→ EXERCISE OBJECTIVE: Every record here needs to be retyped exactly.

→ RECORD EXTRACTS:
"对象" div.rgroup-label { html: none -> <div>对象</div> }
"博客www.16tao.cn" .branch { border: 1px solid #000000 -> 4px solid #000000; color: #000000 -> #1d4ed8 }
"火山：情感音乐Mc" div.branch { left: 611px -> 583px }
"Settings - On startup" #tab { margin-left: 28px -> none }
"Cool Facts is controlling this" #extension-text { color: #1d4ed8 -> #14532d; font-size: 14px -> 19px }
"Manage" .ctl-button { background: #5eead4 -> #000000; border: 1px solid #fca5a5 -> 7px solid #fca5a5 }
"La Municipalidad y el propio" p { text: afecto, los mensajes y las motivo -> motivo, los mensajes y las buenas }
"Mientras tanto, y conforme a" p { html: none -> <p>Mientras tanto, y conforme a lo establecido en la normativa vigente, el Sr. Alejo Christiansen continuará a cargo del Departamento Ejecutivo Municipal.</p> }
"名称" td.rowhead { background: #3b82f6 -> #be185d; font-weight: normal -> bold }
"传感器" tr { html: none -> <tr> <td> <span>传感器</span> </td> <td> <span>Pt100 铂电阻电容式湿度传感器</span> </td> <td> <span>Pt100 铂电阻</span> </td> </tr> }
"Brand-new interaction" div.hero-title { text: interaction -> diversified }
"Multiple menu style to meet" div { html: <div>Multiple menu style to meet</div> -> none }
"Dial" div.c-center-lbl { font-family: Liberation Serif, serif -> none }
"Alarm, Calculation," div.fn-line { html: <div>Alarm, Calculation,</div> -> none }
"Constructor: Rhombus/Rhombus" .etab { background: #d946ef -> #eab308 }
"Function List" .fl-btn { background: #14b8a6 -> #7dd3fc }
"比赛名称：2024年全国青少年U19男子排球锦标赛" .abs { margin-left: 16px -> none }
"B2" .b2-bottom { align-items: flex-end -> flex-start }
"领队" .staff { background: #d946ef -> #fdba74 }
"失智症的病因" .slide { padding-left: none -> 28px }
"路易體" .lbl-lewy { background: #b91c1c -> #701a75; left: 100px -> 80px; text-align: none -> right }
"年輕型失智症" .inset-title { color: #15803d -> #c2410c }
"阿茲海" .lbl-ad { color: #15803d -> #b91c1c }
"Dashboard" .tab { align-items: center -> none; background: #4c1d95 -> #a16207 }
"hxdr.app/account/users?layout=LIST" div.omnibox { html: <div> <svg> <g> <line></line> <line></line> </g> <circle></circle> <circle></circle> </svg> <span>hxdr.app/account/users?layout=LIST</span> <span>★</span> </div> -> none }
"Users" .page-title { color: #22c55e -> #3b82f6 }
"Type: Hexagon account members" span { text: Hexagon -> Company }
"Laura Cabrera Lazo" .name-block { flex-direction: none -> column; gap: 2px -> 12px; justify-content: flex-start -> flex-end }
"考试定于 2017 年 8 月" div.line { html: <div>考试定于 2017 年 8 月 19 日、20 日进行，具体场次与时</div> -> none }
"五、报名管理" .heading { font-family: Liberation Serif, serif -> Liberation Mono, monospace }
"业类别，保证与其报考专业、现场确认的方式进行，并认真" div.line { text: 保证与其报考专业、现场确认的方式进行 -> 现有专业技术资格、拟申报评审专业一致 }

→ REPLY TO THE TASK:
"对象" div.rgroup-label { html: none -> <div>对象</div> }
"博客www.16tao.cn" .branch { border: 1px solid #000000 -> 4px solid #000000; color: #000000 -> #1d4ed8 }
"火山：情感音乐Mc" div.branch { left: 611px -> 583px }
"Settings - On startup" #tab { margin-left: 28px -> none }
"Cool Facts is controlling this" #extension-text { color: #1d4ed8 -> #14532d; font-size: 14px -> 19px }
"Manage" .ctl-button { background: #5eead4 -> #000000; border: 1px solid #fca5a5 -> 7px solid #fca5a5 }
"La Municipalidad y el propio" p { text: afecto, los mensajes y las motivo -> motivo, los mensajes y las buenas }
"Mientras tanto, y conforme a" p { html: none -> <p>Mientras tanto, y conforme a lo establecido en la normativa vigente, el Sr. Alejo Christiansen continuará a cargo del Departamento Ejecutivo Municipal.</p> }
"名称" td.rowhead { background: #3b82f6 -> #be185d; font-weight: normal -> bold }
"传感器" tr { html: none -> <tr> <td> <span>传感器</span> </td> <td> <span>Pt100 铂电阻电容式湿度传感器</span> </td> <td> <span>Pt100 铂电阻</span> </td> </tr> }
"Brand-new interaction" div.hero-title { text: interaction -> diversified }
"Multiple menu style to meet" div { html: <div>Multiple menu style to meet</div> -> none }
"Dial" div.c-center-lbl { font-family: Liberation Serif, serif -> none }
"Alarm, Calculation," div.fn-line { html: <div>Alarm, Calculation,</div> -> none }
"Constructor: Rhombus/Rhombus" .etab { background: #d946ef -> #eab308 }
"Function List" .fl-btn { background: #14b8a6 -> #7dd3fc }
"比赛名称：2024年全国青少年U19男子排球锦标赛" .abs { margin-left: 16px -> none }
"B2" .b2-bottom { align-items: flex-end -> flex-start }
"领队" .staff { background: #d946ef -> #fdba74 }
"失智症的病因" .slide { padding-left: none -> 28px }
"路易體" .lbl-lewy { background: #b91c1c -> #701a75; left: 100px -> 80px; text-align: none -> right }
"年輕型失智症" .inset-title { color: #15803d -> #c2410c }
"阿茲海" .lbl-ad { color: #15803d -> #b91c1c }
"Dashboard" .tab { align-items: center -> none; background: #4c1d95 -> #a16207 }
"hxdr.app/account/users?layout=LIST" div.omnibox { html: <div> <svg> <g> <line></line> <line></line> </g> <circle></circle> <circle></circle> </svg> <span>hxdr.app/account/users?layout=LIST</span> <span>★</span> </div> -> none }
"Users" .page-title { color: #22c55e -> #3b82f6 }
"Type: Hexagon account members" span { text: Hexagon -> Company }
"Laura Cabrera Lazo" .name-block { flex-direction: none -> column; gap: 2px -> 12px; justify-content: flex-start -> flex-end }
"考试定于 2017 年 8 月" div.line { html: <div>考试定于 2017 年 8 月 19 日、20 日进行，具体场次与时</div> -> none }
"五、报名管理" .heading { font-family: Liberation Serif, serif -> Liberation Mono, monospace }
"业类别，保证与其报考专业、现场确认的方式进行，并认真" div.line { text: 保证与其报考专业、现场确认的方式进行 -> 现有专业技术资格、拟申报评审专业一致 }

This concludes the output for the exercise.